TASK STATEMENT:
All of the entries below should be returned verbatim, apart from the pictures.
Start of Block
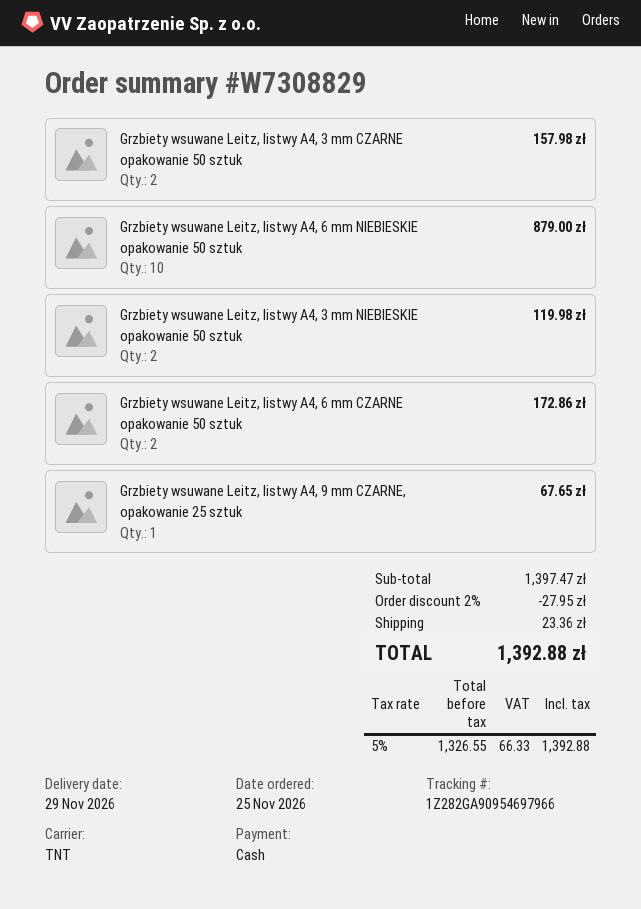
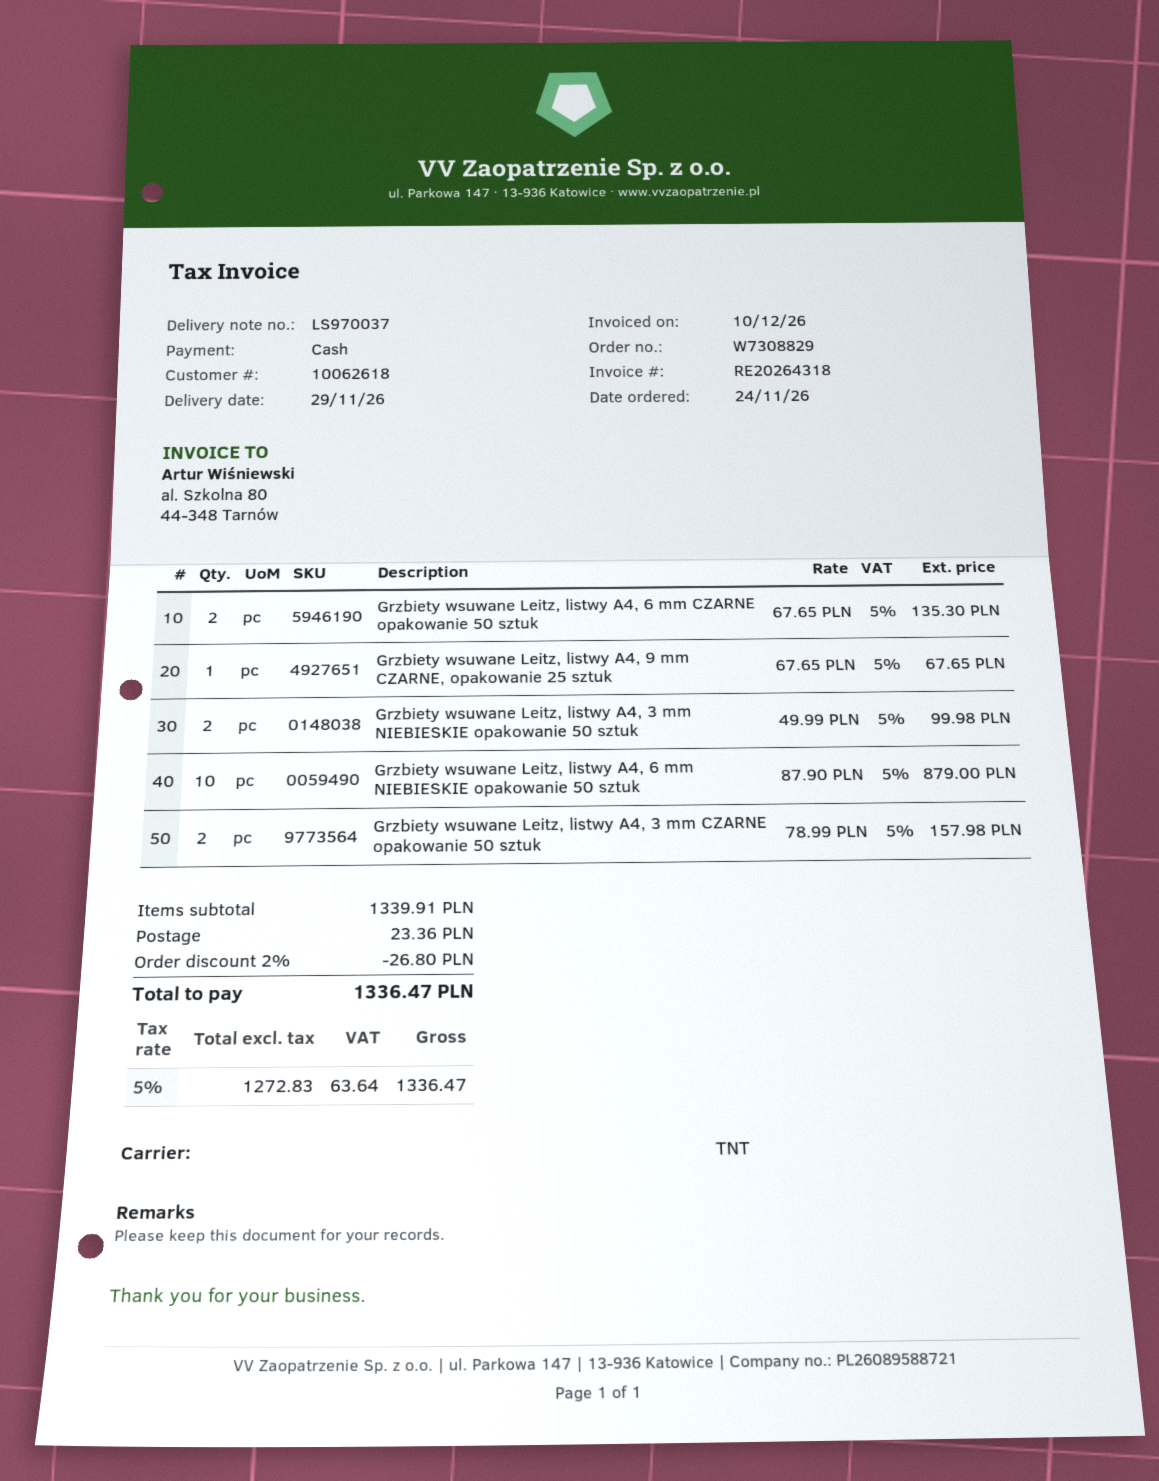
order date: 2026-11-25 -> 2026-11-24
Grzbiety wsuwane Leitz, listwy A4, 3 mm NIEBIESKIE opakowanie 50 sztuk: 2 for 119.98 -> 2 for 99.98
Grzbiety wsuwane Leitz, listwy A4, 6 mm CZARNE opakowanie 50 sztuk: 2 for 172.86 -> 2 for 135.30
subtotal: 1397.47 -> 1339.91
discount: 2% = 27.95 -> 2% = 26.80
net: 1326.55 -> 1272.83
tax: 5% = 66.33 -> 5% = 63.64
total: 1392.88 -> 1336.47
End of Block
SOLUTION:
order date: 2026-11-25 -> 2026-11-24
Grzbiety wsuwane Leitz, listwy A4, 3 mm NIEBIESKIE opakowanie 50 sztuk: 2 for 119.98 -> 2 for 99.98
Grzbiety wsuwane Leitz, listwy A4, 6 mm CZARNE opakowanie 50 sztuk: 2 for 172.86 -> 2 for 135.30
subtotal: 1397.47 -> 1339.91
discount: 2% = 27.95 -> 2% = 26.80
net: 1326.55 -> 1272.83
tax: 5% = 66.33 -> 5% = 63.64
total: 1392.88 -> 1336.47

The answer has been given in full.